I find the initial development of ideas to be the most challenging part for me. What I tend to do is I try to clash things together until I find something that excites me. When I find something that excites me I’ll start toying with it until it works within a short paragraph, and I try to discipline myself to the point where if it doesn’t work as a single sentence, it won’t work as a film. I have a fear that I’ll miss a fatal flaw in an idea that was apparent from the beginning and will end up hitting problems much further down the line that could have been addressed much more easily at the beginning of the process. I try to be disciplined in the early stages to make sure that something is really working in a basic form before I develop it further. Once I feel I’ve got a strong idea, the rest of the process for me is then mostly problem solving, which is something that comes more naturally for me. The hardest part is always trying to walk that fine line. Trying to come up with something that’s original, but not inaccessible. But once I’ve got something that works in its most basic form, then I’ll feel much more comfortable exploring it in greater depth and sinking much more time into it.
When telling a scary story, what’s the most important part of building dread?
What I did was try to explore that myself, by repeatedly re-watching The Shining and The Exorcist during the early stages of writing. Really. I found that EVERYTHING has to work: the core idea, the execution of that idea through the screenplay, the performances, the lighting, the makeup, all of it. If you compromise any bit of it, it won’t work. Every compromise you make chips away at the overall impact. In The Shining, the atmosphere was what made it work so well for me, and I tried to do a similar thing with atmosphere in The Snare. Photographic composition is very important for me and contributes largely to the overall atmosphere so should never be compromised.
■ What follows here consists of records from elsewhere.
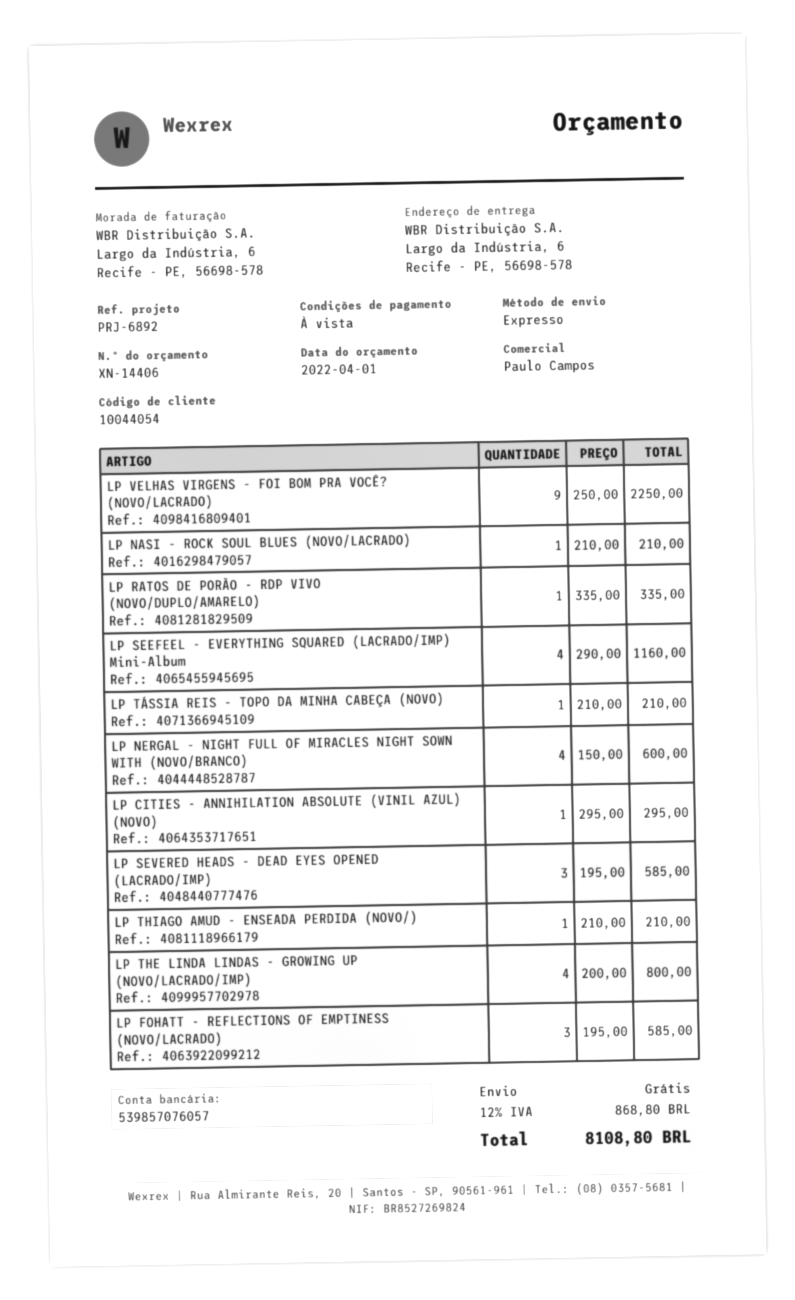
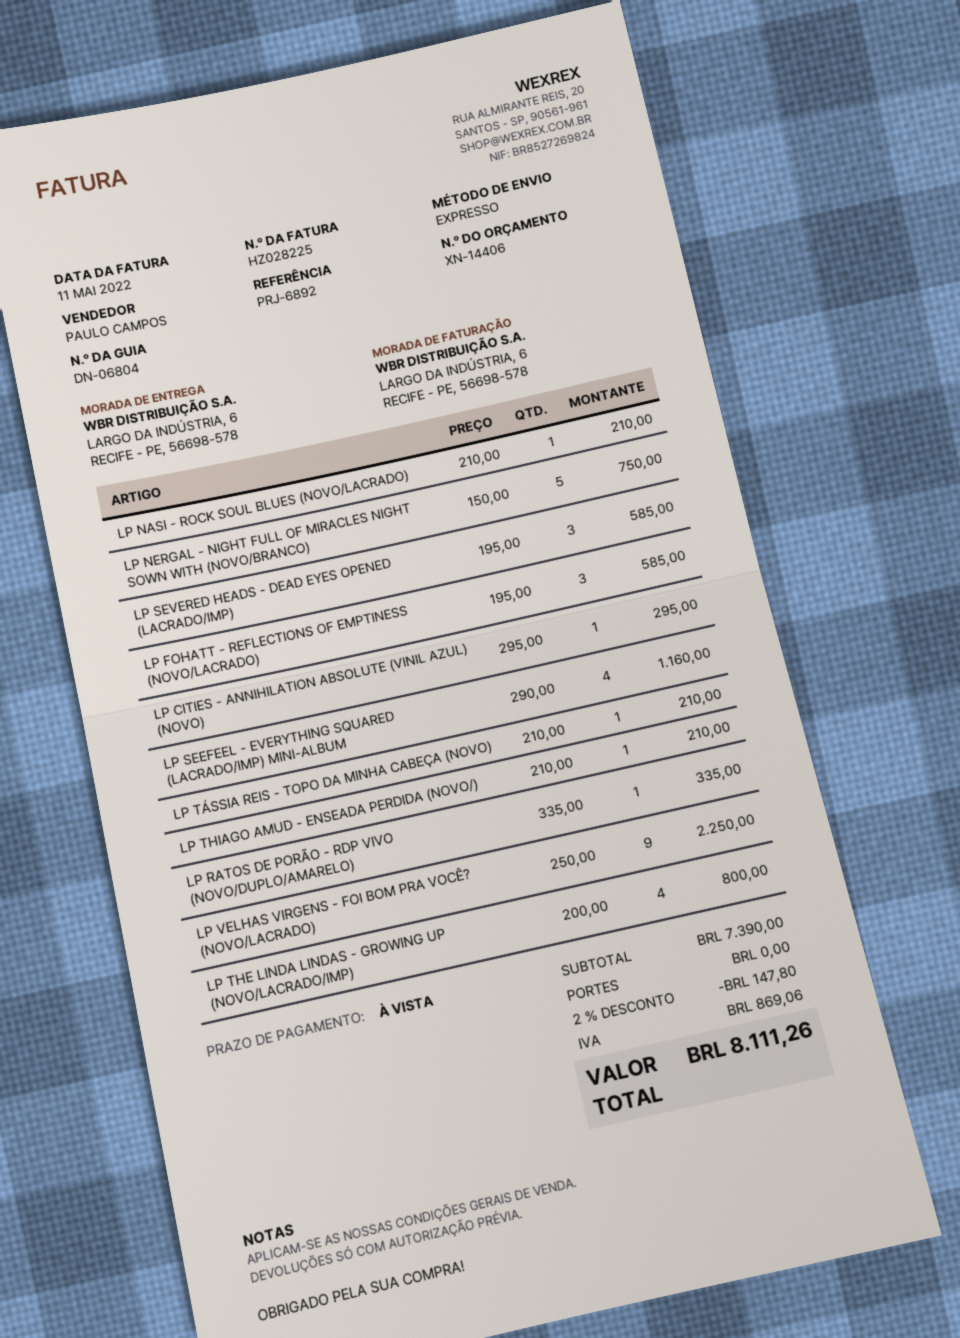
LP NERGAL - NIGHT FULL OF MIRACLES NIGHT SOWN WITH (NOVO/BRANCO): 4 x 150.00 = 600.00 -> 5 x 150.00 = 750.00
discount: none -> 2% = 147.80
tax: 868.80 -> 869.06
total: 8108.80 -> 8111.26

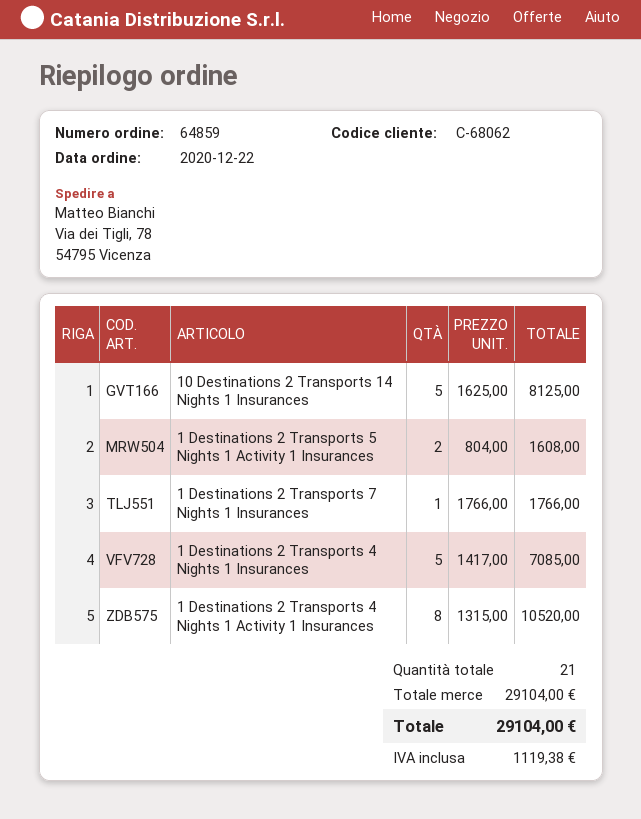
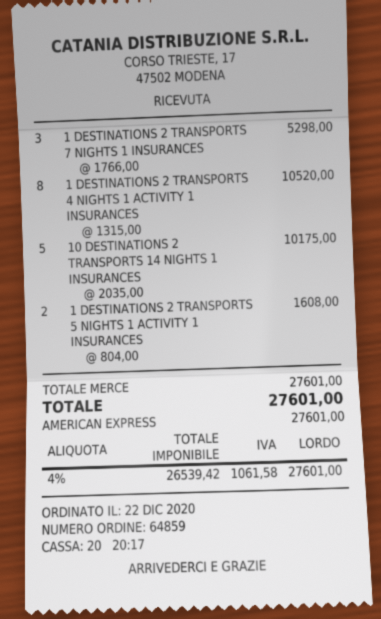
10 Destinations 2 Transports 14 Nights 1 Insurances: 5 x 1625.00 = 8125.00 -> 5 x 2035.00 = 10175.00
1 Destinations 2 Transports 7 Nights 1 Insurances: 1 x 1766.00 = 1766.00 -> 3 x 1766.00 = 5298.00
1 Destinations 2 Transports 4 Nights 1 Insurances: 5 x 1417.00 = 7085.00 -> none
subtotal: 29104.00 -> 27601.00
tax: 1119.38 -> 1061.58
total: 29104.00 -> 27601.00

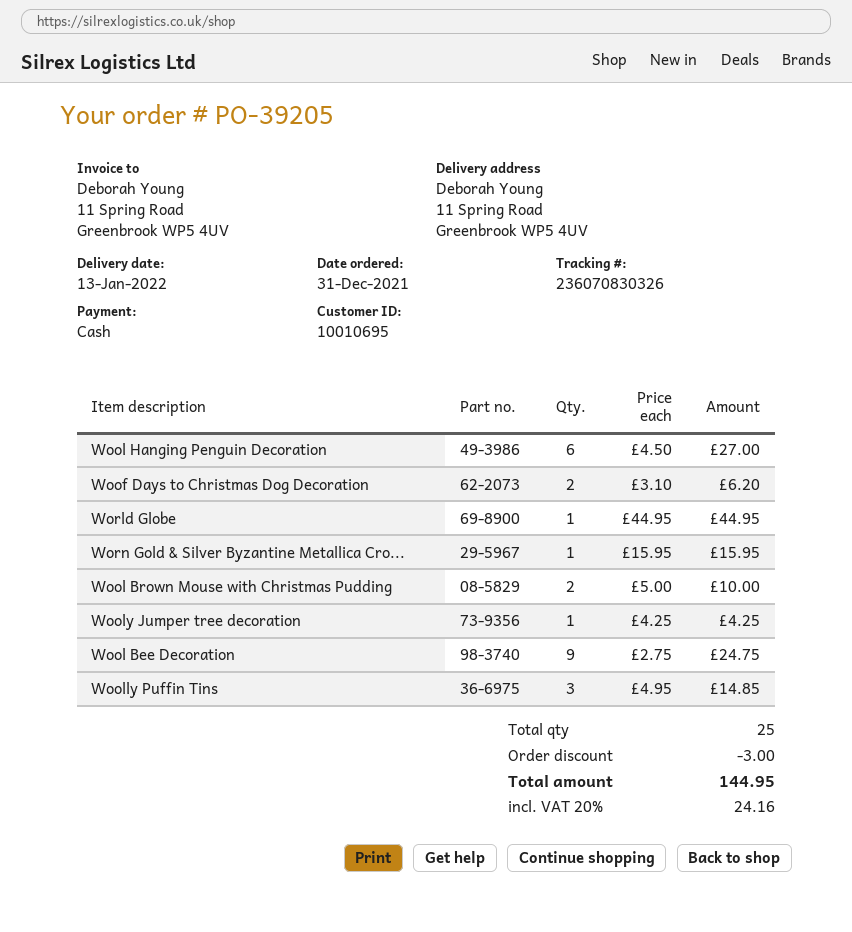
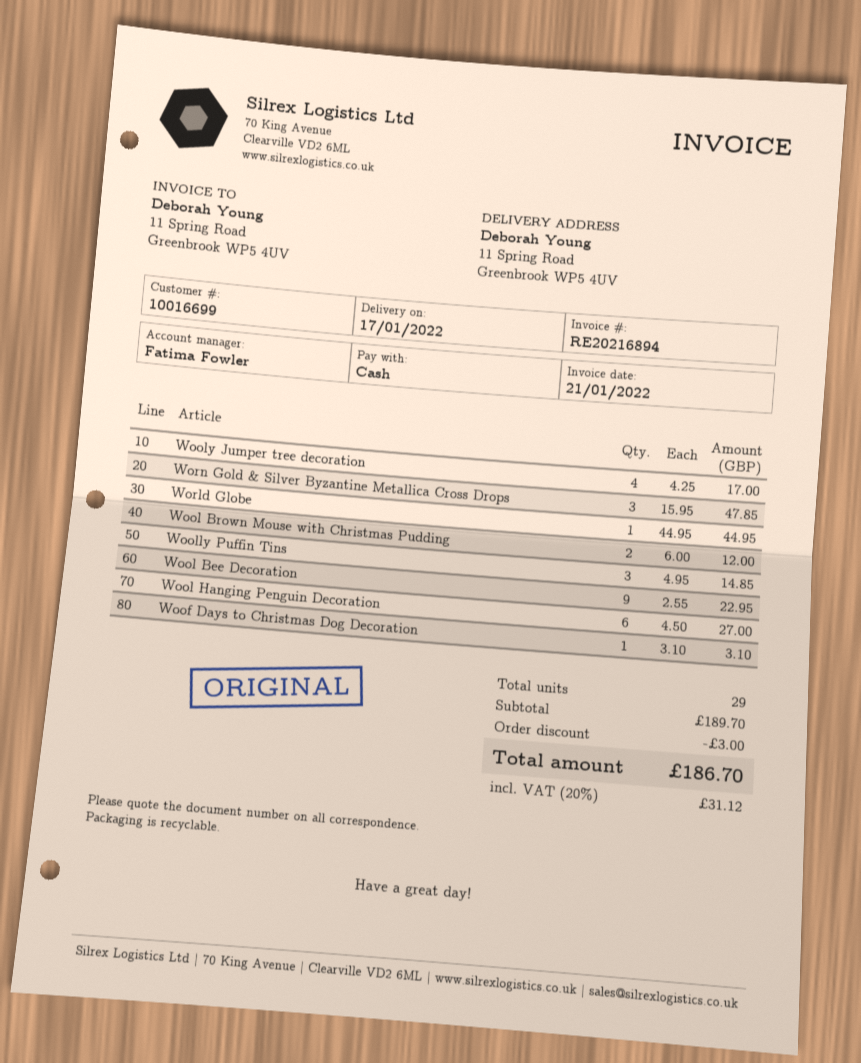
delivery date: 2022-01-13 -> 2022-01-17
customer number: 10010695 -> 10016699
Woof Days to Christmas Dog Decoration: 2 x 3.10 = 6.20 -> 1 x 3.10 = 3.10
Worn Gold & Silver Byzantine Metallica Cro...: 1 x 15.95 = 15.95 -> 3 x 15.95 = 47.85
Wool Brown Mouse with Christmas Pudding: 2 x 5.00 = 10.00 -> 2 x 6.00 = 12.00
Wooly Jumper tree decoration: 1 x 4.25 = 4.25 -> 4 x 4.25 = 17.00
Wool Bee Decoration: 9 x 2.75 = 24.75 -> 9 x 2.55 = 22.95
total quantity: 25 -> 29
tax: 20% = 24.16 -> 20% = 31.12
total: 144.95 -> 186.70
It all had to feel consistent, which brings me back to those scenes that ultimately didn’t make it to the final film. Anything inconsistent with the tone, the atmosphere, it was cut.
You seem to be quite comfortable within the genre, will you be staying with horror in your future films? What are you working on now?
Yes, I think so. Not exclusively, though. Moving forward, I’m working on several projects, two of which are horror. The other is more of a psychological thriller, but has a dark tone with and a few horror elements and influences in places. All three are still in the writing stage, but I’m collaborating with screenwriters on all of them this time. Moving forward, I’d like to be slightly more removed from the writing process. I find it becomes so difficult to remain objective when writing, directing and producing at the same time. I also find it to be a faster and more efficient process when collaborating with others as opposed to working alone.
Alright, I’m gonna wrap this up by asking a question that divides writers everywhere. Outlining before writing: yay or nay?
Ah, that’s tough. For me, it depends on the project. Sometimes when I’m developing something, I’ll plan out every moment on index cards and will write up a story treatment in a very structured way, and I’ll delay the actual screenwriting process for as long as possible until everything is outlined. But sometimes, other projects manifest rapidly and I can visualize the entire film beat by beat, and I just have to write to get it out. I tend to find this happens a lot less often, and I typically lean towards planning more often than not. I’m not too strict about it though, sometimes I’ll come up with a scene halfway through a pre-planned screenplay which takes the story off in a completely different direction and this is something I usually like to explore. I wouldn’t recommend being absolute about it; pre-planning can give you structure, but it can be fun to just explore and see where the story takes you.
Thank you so much for taking the time to talk horror and writing. Looking forward to the release over here in January!
Thanks for having me, this was great.
The Snare is out nationwide in select theaters and On Demand now.